Problem to work on: Reproduce all of the data below without alteration; exclude every picture.

Records to process:
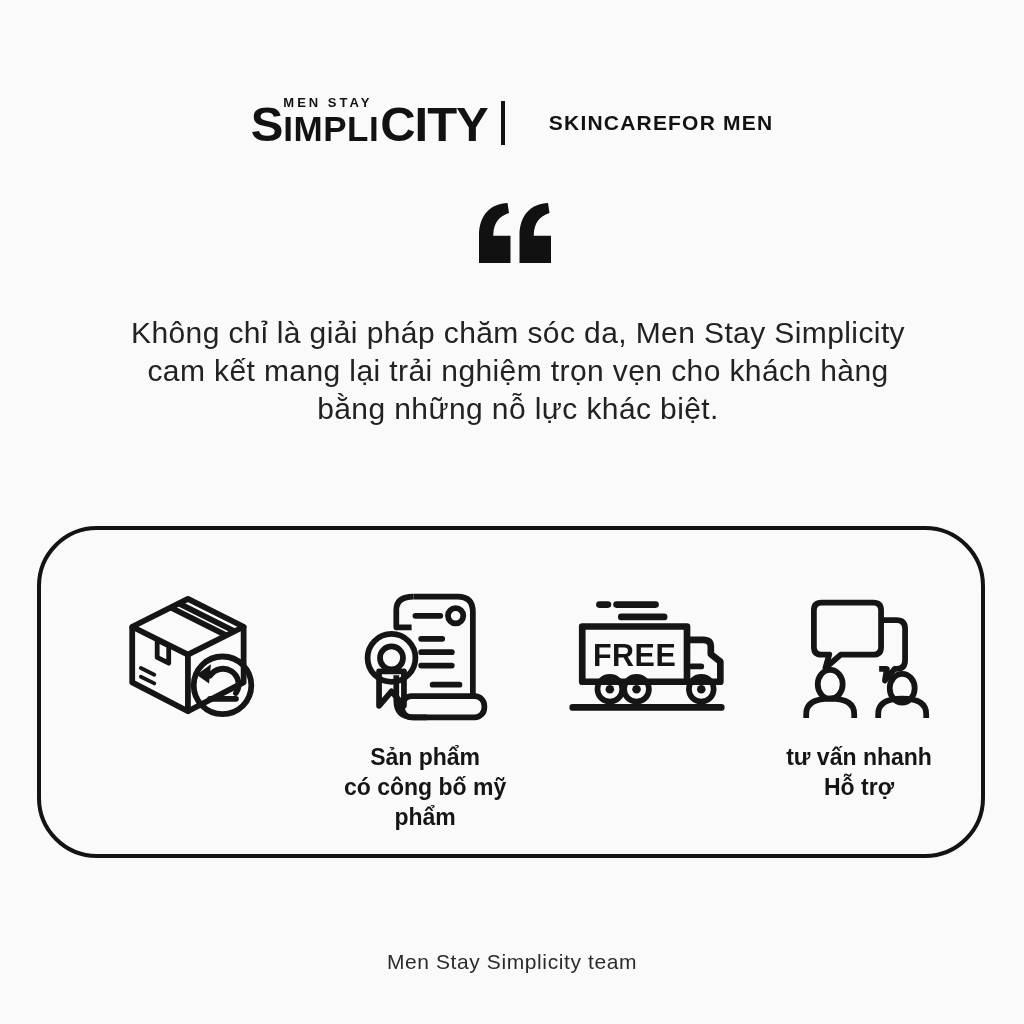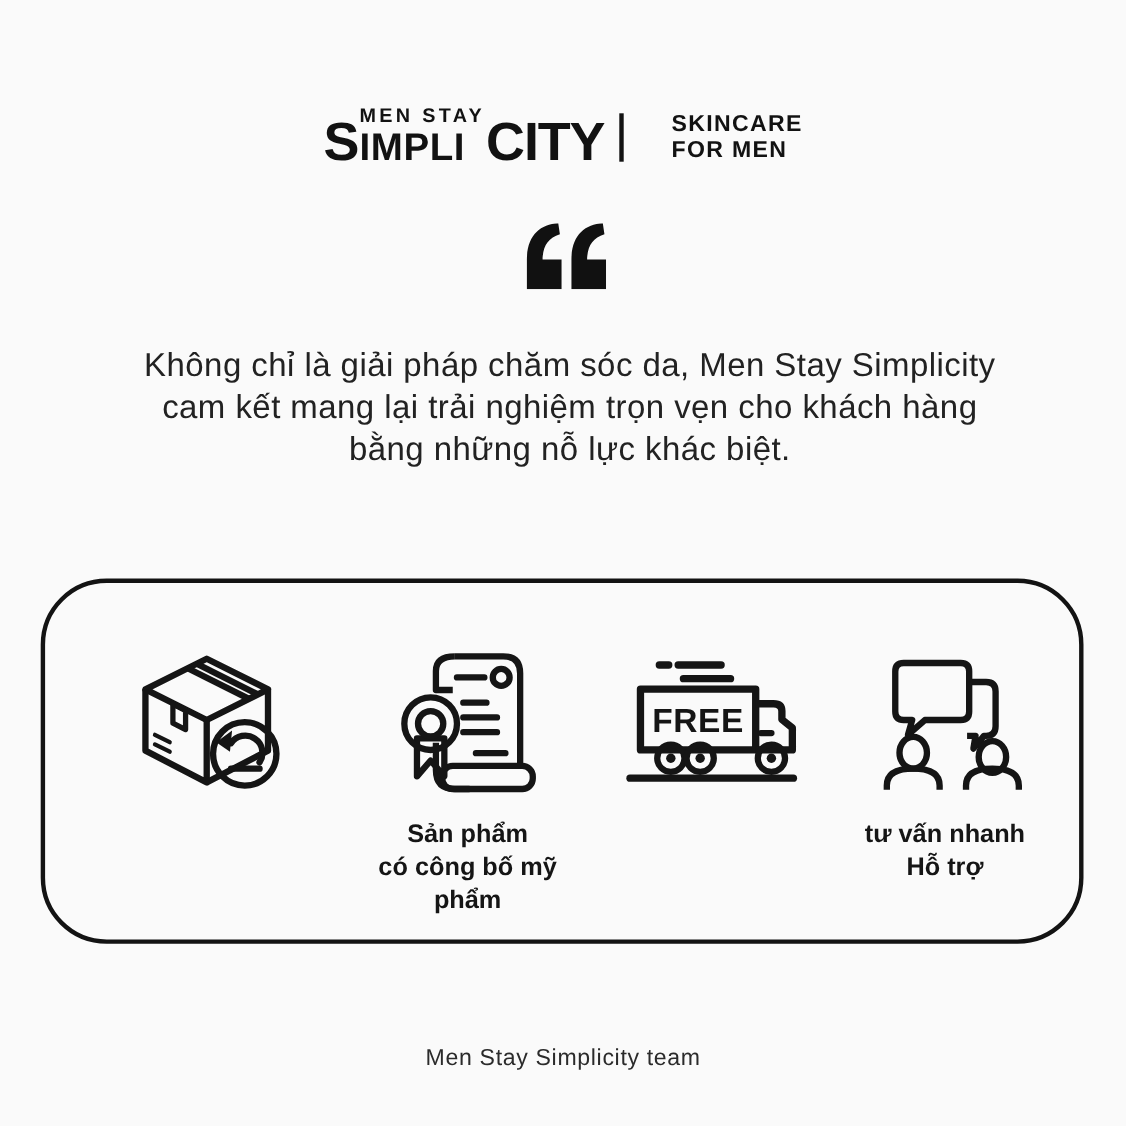"MEN STAY" .logo-menstay { font-size: 18px -> 13px }
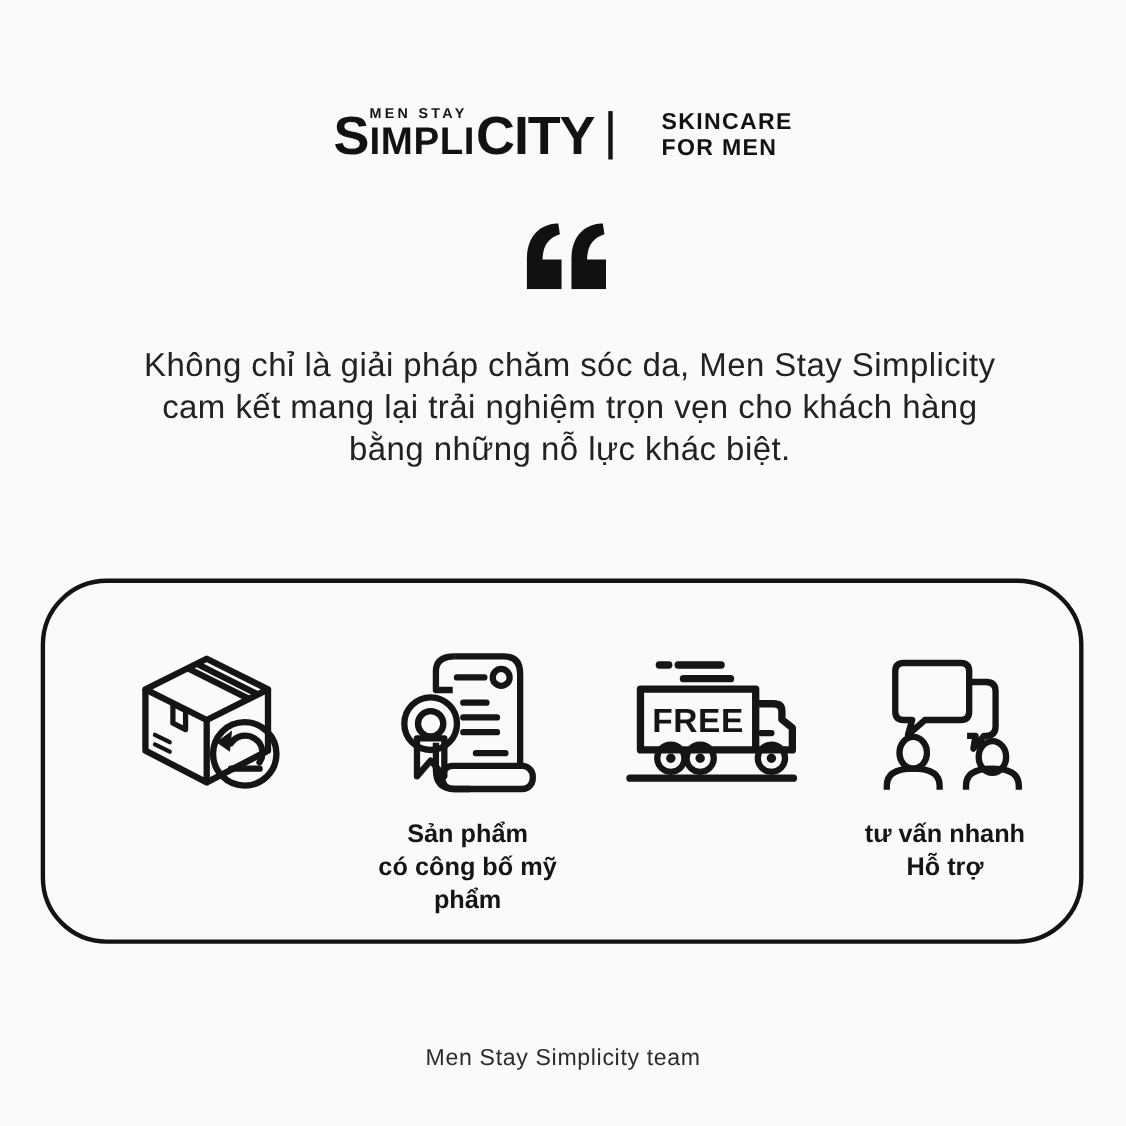"SKINCARE" .logo-tagline { flex-direction: column -> row }
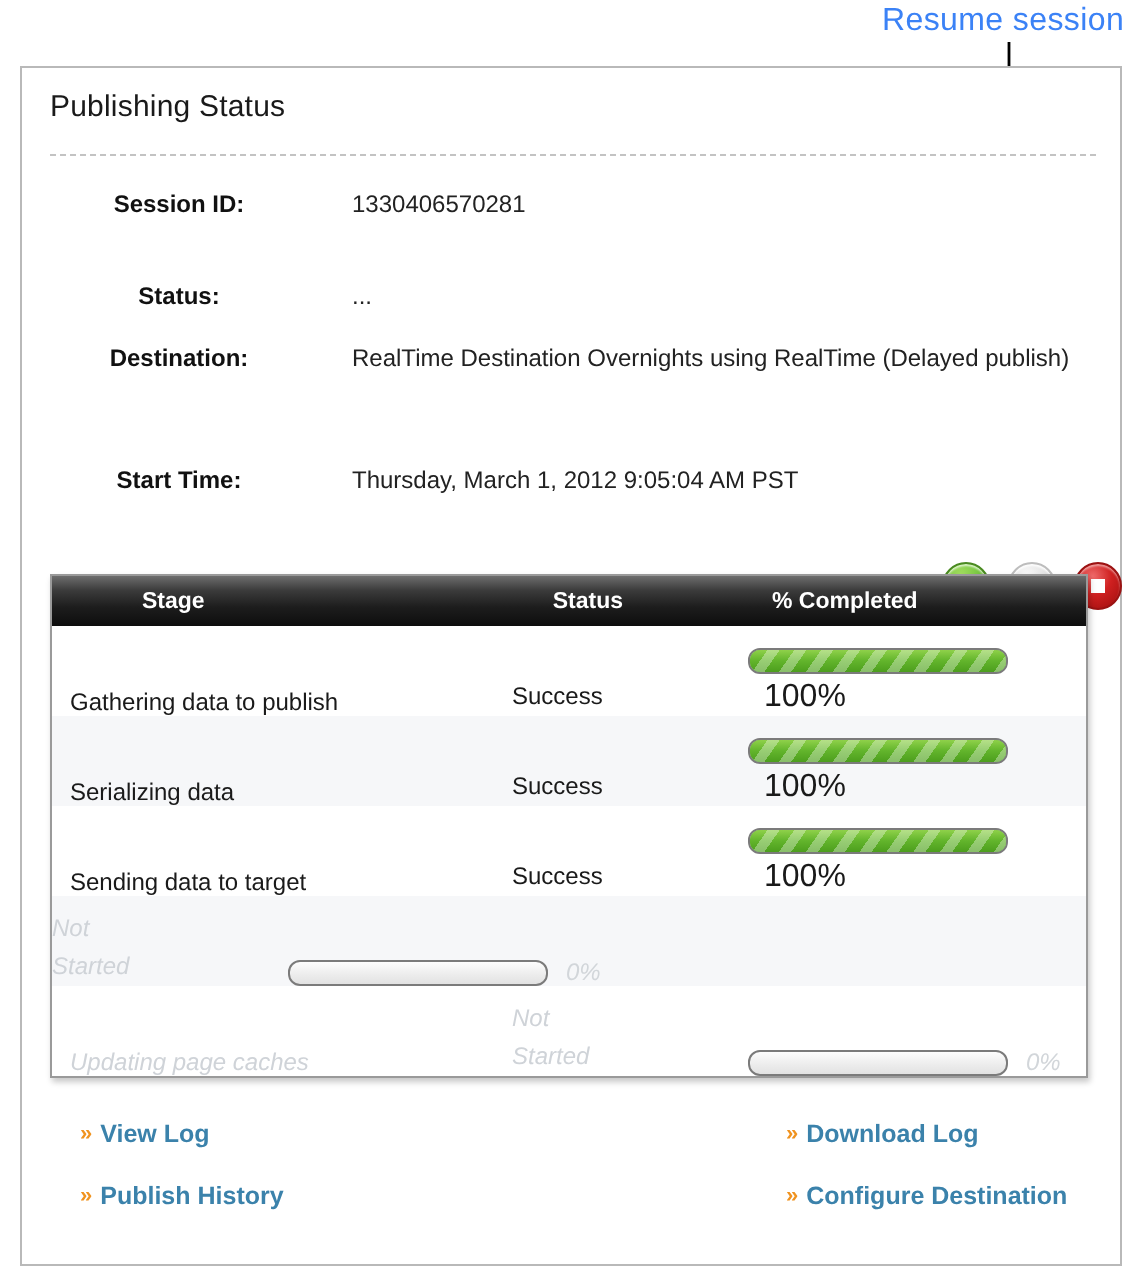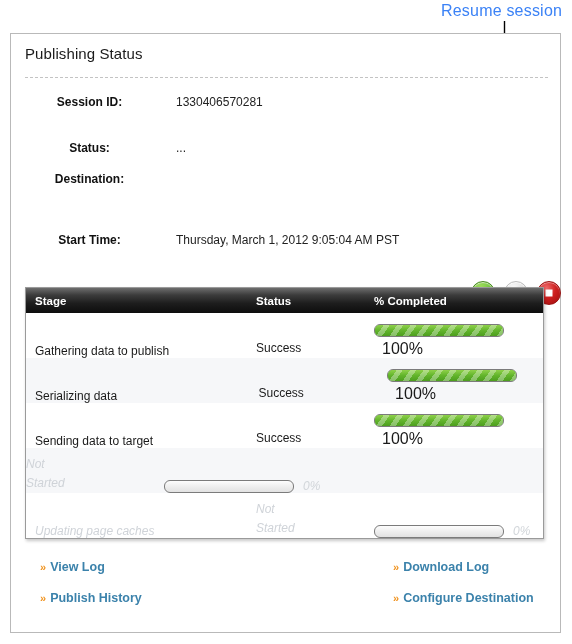"RealTime Destination Overnights using" span.info-value { html: none -> <span>RealTime Destination Overnights using RealTime (Delayed publish)</span> }
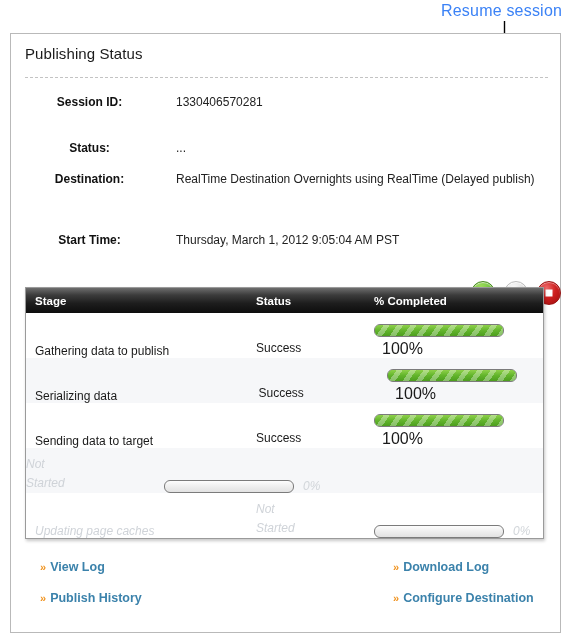"Stage" .stage-head { padding-left: none -> 36px }
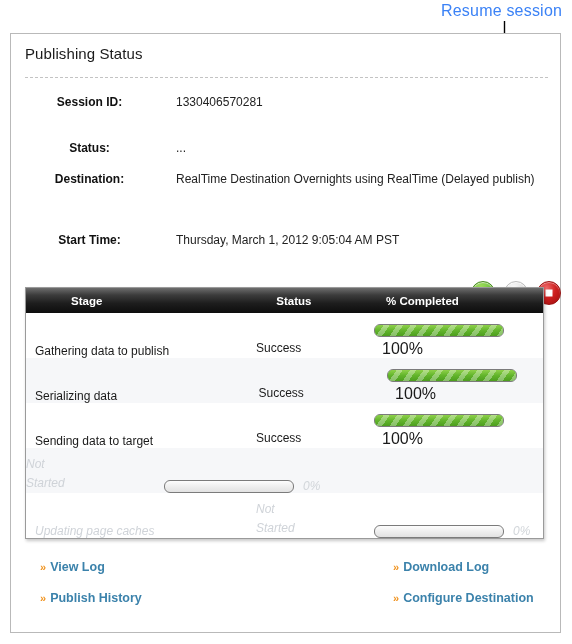"Serializing data" .stage-row.alt { gap: 20px -> none }
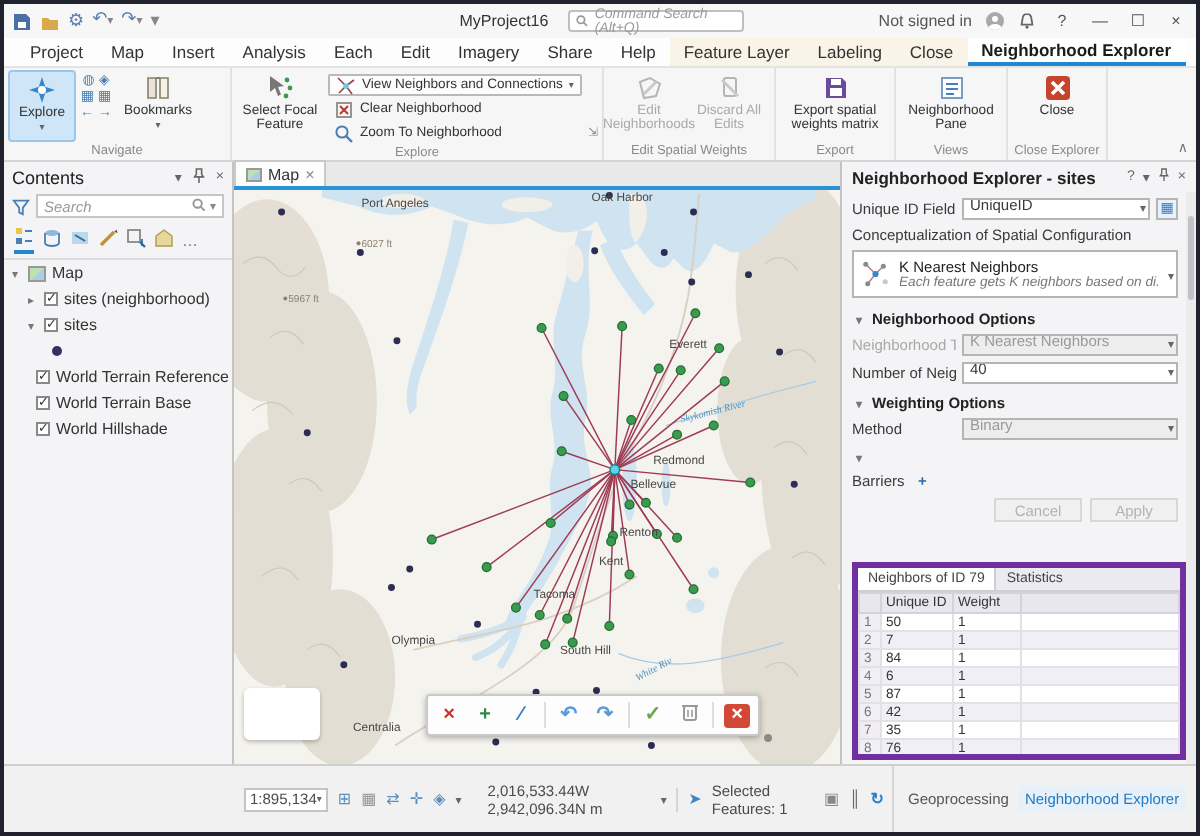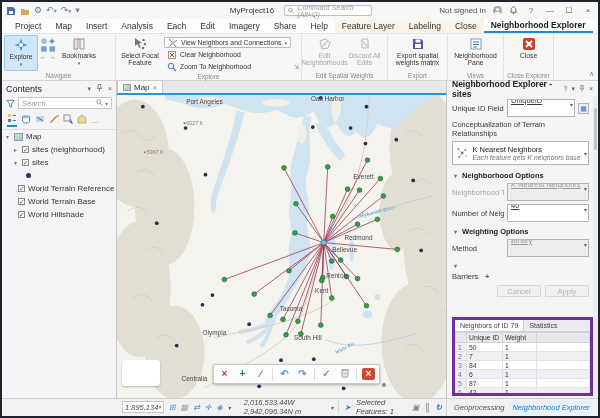"Neighborhood Explorer - sites" .rpane { width: 152px -> 178px }
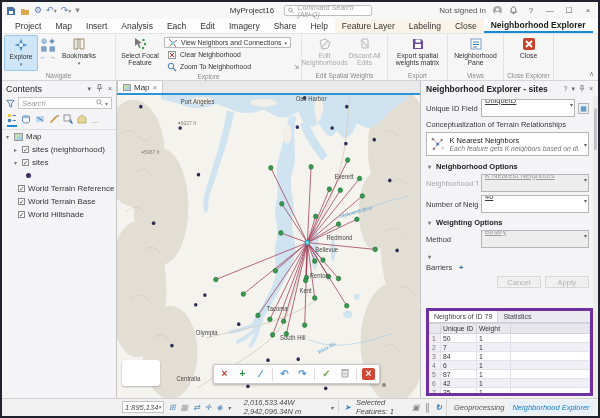"UniqueID" .combo { padding: 0 9px 16px 3px -> 0 9px 4px 3px; text-decoration: underline -> none }
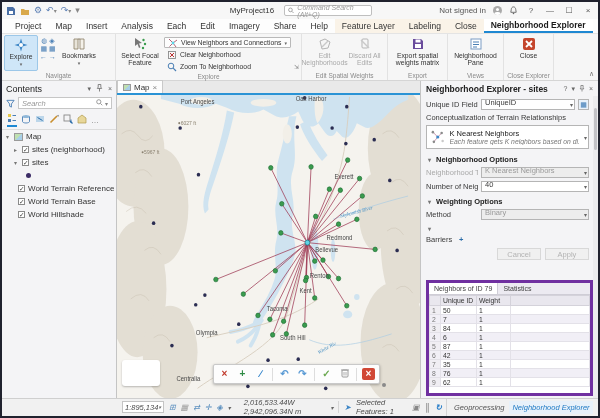"Conceptualization of Terrain" div.seclabel { text: Terrain Relationships -> Spatial Configuration }
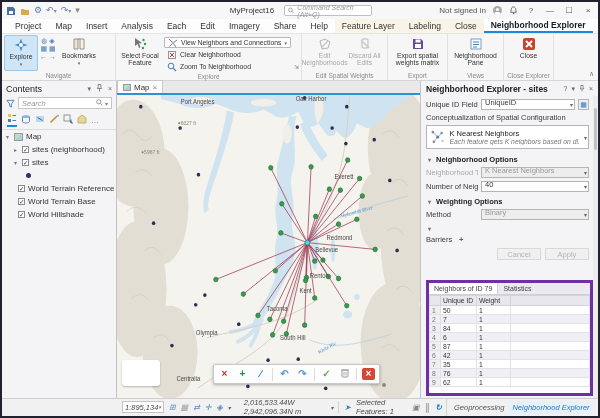"1:895,134" .statusbar { align-items: flex-end -> center; font-style: italic -> none; height: 18px -> 34px }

Result for this task:
"MEN STAY" .logo-menstay { font-size: 18px -> 13px }
"SKINCARE" .logo-tagline { flex-direction: column -> row }
"RealTime Destination Overnights using" span.info-value { html: none -> <span>RealTime Destination Overnights using RealTime (Delayed publish)</span> }
"Stage" .stage-head { padding-left: none -> 36px }
"Serializing data" .stage-row.alt { gap: 20px -> none }
"Neighborhood Explorer - sites" .rpane { width: 152px -> 178px }
"UniqueID" .combo { padding: 0 9px 16px 3px -> 0 9px 4px 3px; text-decoration: underline -> none }
"Conceptualization of Terrain" div.seclabel { text: Terrain Relationships -> Spatial Configuration }
"1:895,134" .statusbar { align-items: flex-end -> center; font-style: italic -> none; height: 18px -> 34px }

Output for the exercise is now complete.